** Data excerpts follows **

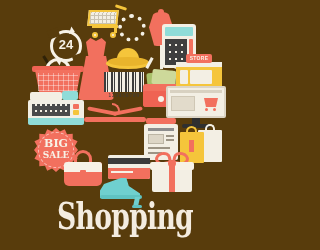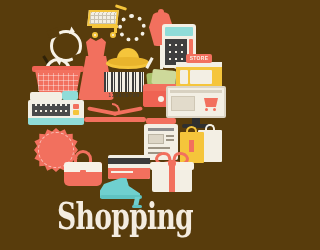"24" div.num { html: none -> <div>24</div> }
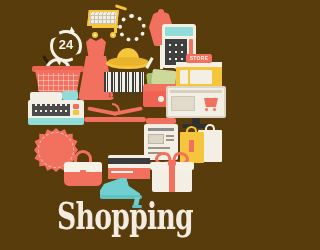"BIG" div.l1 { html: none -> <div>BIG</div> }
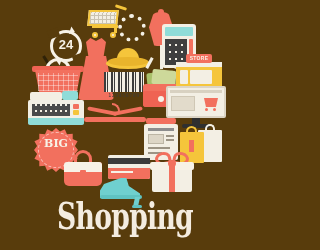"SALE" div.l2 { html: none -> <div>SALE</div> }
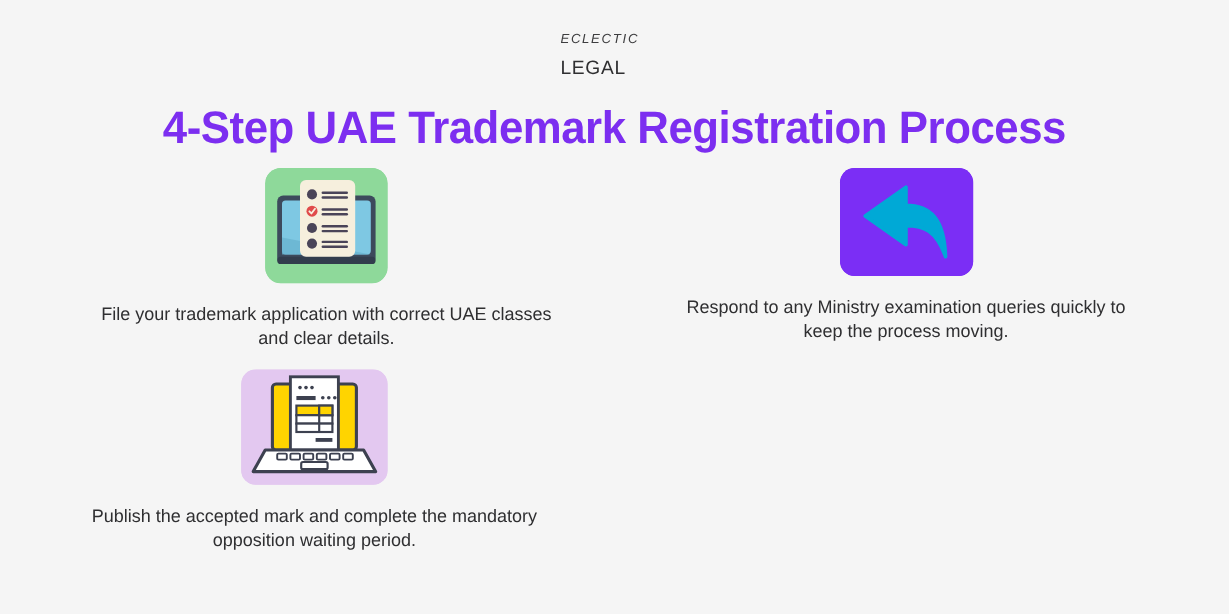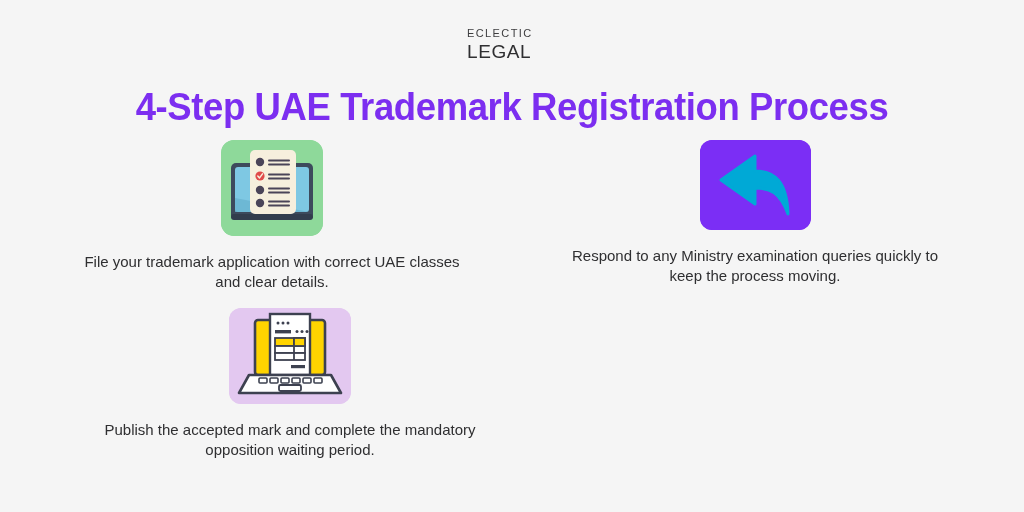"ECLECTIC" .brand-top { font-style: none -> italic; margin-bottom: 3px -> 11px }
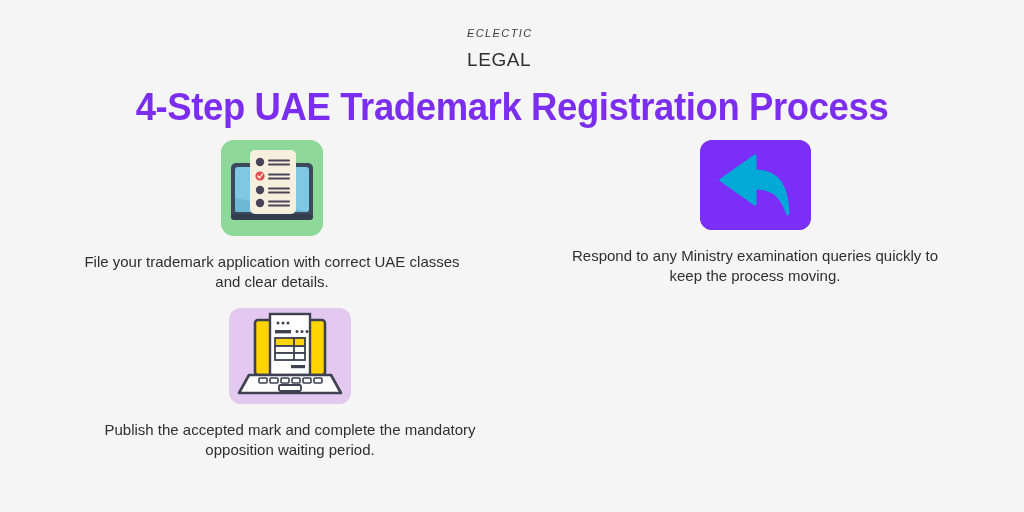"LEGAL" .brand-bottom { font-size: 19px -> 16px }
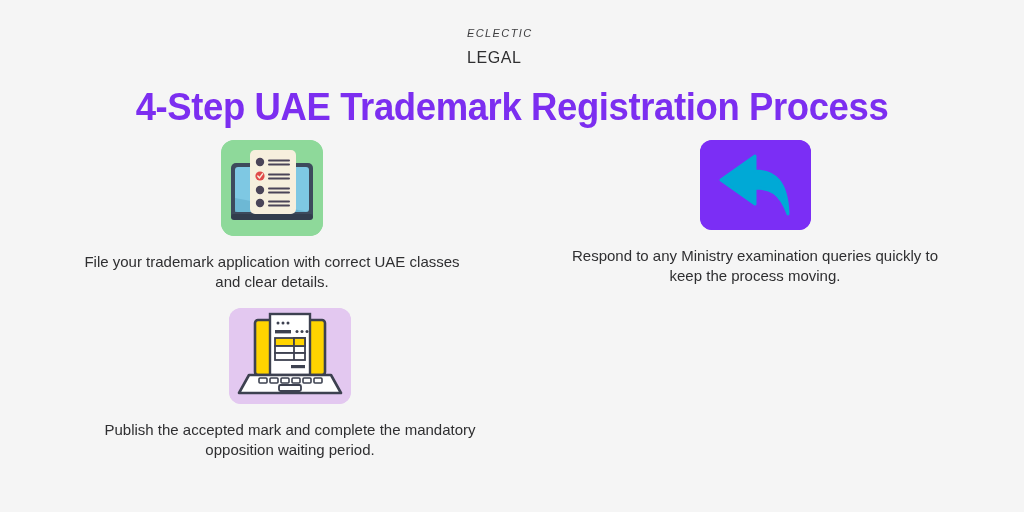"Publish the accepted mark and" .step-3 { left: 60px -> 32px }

** End of Data excerpts **

[Task prompt]:
Restate word for word the lines starting at the one that contains "font-style: none ->" and ending at the last line of the data. Skip every picture.

[Response area]:
"ECLECTIC" .brand-top { font-style: none -> italic; margin-bottom: 3px -> 11px }
"LEGAL" .brand-bottom { font-size: 19px -> 16px }
"Publish the accepted mark and" .step-3 { left: 60px -> 32px }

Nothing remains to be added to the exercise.